|The GSD’s Fall 2021 Public Programs are all virtual and require registration.
The event will also be live streamed to the Harvard GSD YouTube page. Only viewers who are attending the lecture via Zoom will be able to submit questions for the Q+A. If you would like to submit questions for the speaker in advance of the event, please click here.
Live captioning will be provided during this event.
“Unruly places have the power to disrupt our expectations, of stimulating and reshaping our geographical imagination, to reenchant geography…Space sounds modern in a way that place doesn’t. The reaction of modern societies has been to straighten and rationalize…the oddity of place.”
– Alistair Bonnet, Unruly Places
The replacement of the unique and specific with the generic is a sign of our times. Cities make no exception. In the name of the modern, new and improved, the luring richness, unexpected and uncontrolled are being standardized out of our urban landscapes. The result is often a sterile built environment with scary resemblance to architectural renderings that has little to do with the unfolding of human experience.
Robin Winogrond will show a series of her recent projects in Switzerland and Germany, most often on the urban periphery, which increasingly focus on sussing out the poetic potential of the banality of our contemporary urban landscape. What in a place engages our imagination or leaves us cold? Using a narrative approach, the projects become testing grounds to re-enchant each specific site with the power of its own inherent qualities, expressing the underestimated oddity of place that our contemporary urban landscapes contain.
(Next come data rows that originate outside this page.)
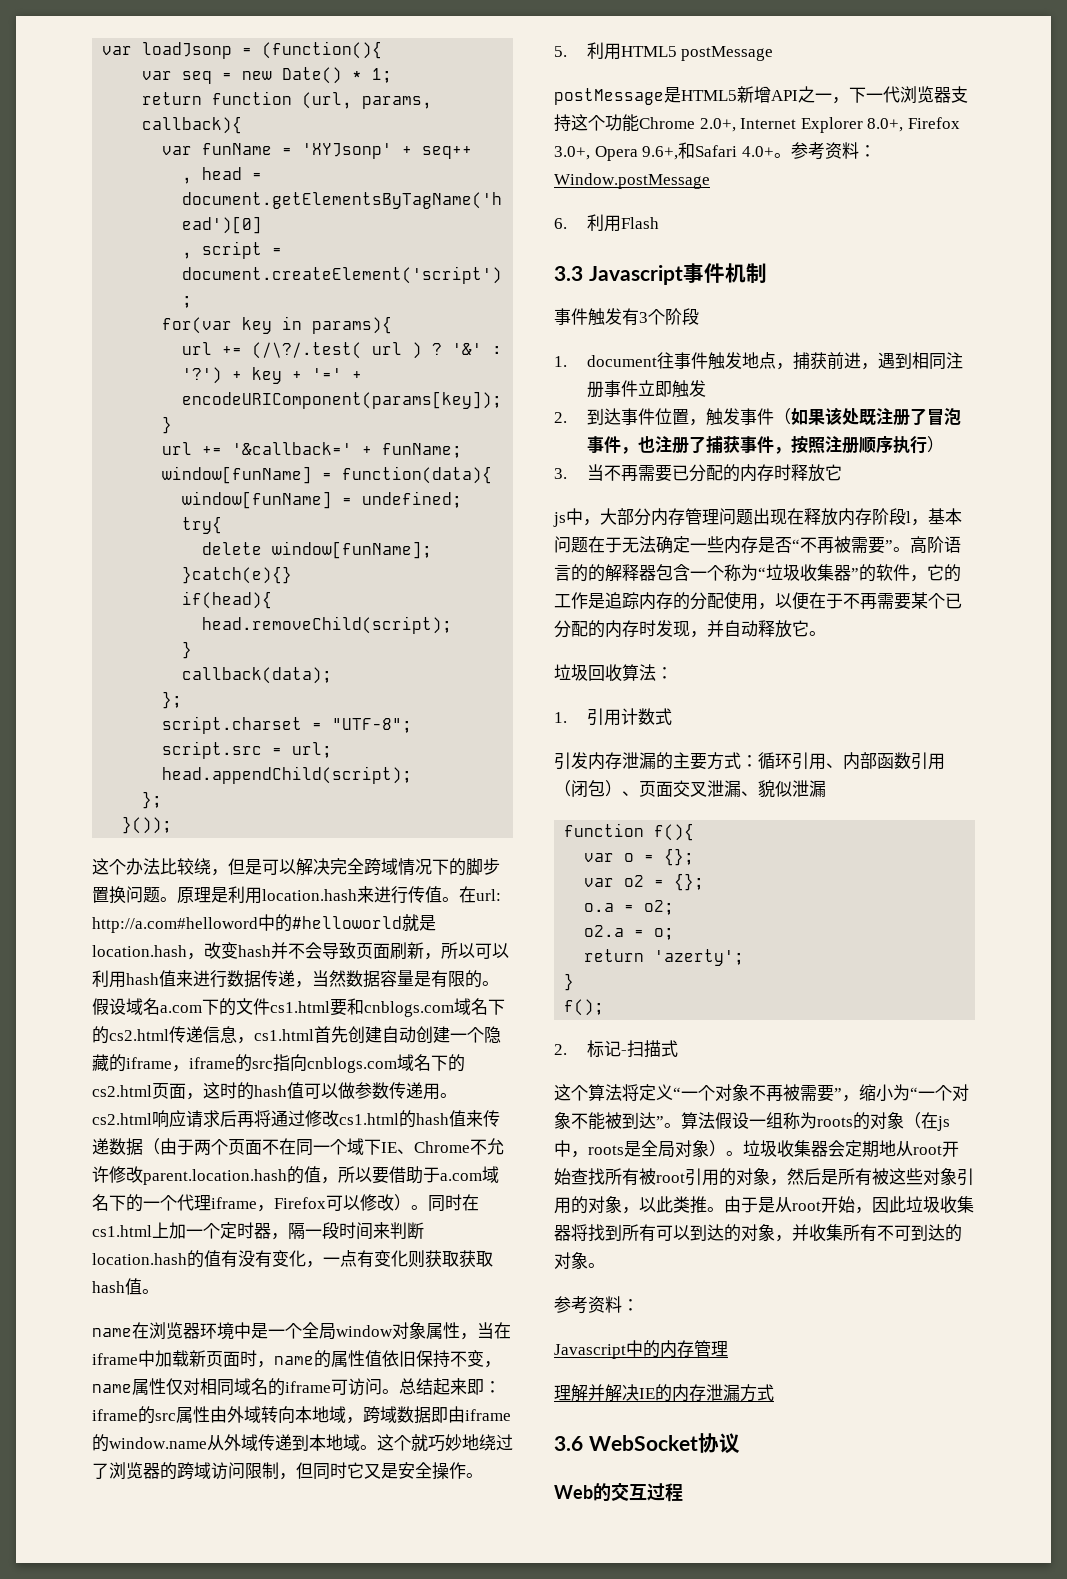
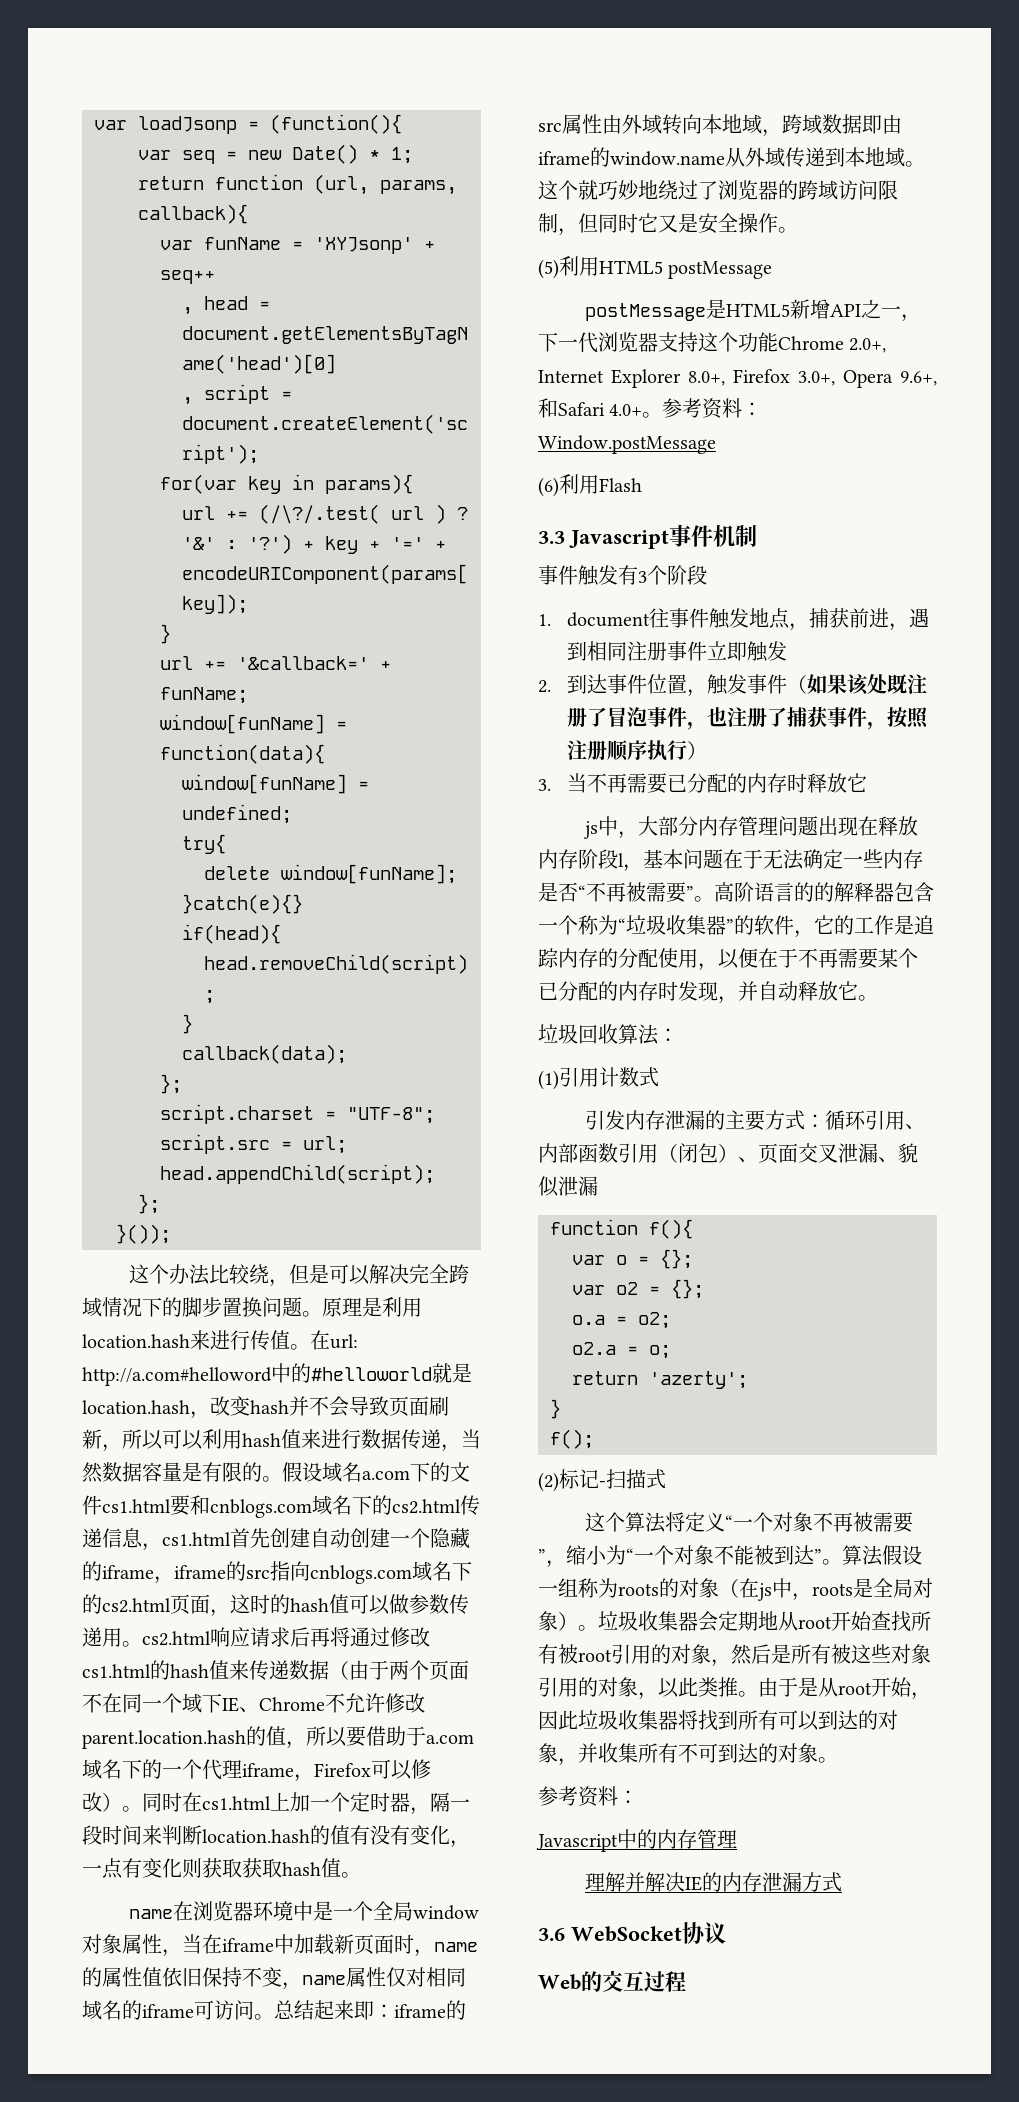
- 5.利用HTML5 postMessage
+ (5)利用HTML5 postMessage
- 6.利用Flash
+ (6)利用Flash
- 1.引用计数式
+ (1)引用计数式
- 2.标记-扫描式
+ (2)标记-扫描式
Robin Winogrond, landscape architect and urban designer, is co-founder of Studio Vulkan Landscape Architecture, in Zurich, Switzerland. She was partner from 2014-2020, a period in which numerous international competitions and prizes were won, most notably the recently completed Zurich Airport Park. While continuing the collaboration with Studio Vulkan, she is working independently and internationally on projects, juries, lecturing, teaching, and publishing. She is currently teaching at the Harvard University Graduate School of Design.
Robin Winogrond works on a wide variety of scales and themes, with a focus on built works as well as large-scale open space and urban design schemes, and site-specific installations. Her work, at once atmospheric and pragmatic in nature, seeks to design but also build powerful experiences of slippery matters such as atmosphere, imagination, the psychology of social space, multifaceted identity of place, and embodied experience. Combining these with the pragmatic nature of building, the projects search to understand and interpret the diverse demands, contradictions and countervailing expectations of the contemporary landscape, especially on the increasingly banal urban periphery, using this productive tension as a driver for developing innovative and experimental design strategies that interpret the conditions of the site and its users.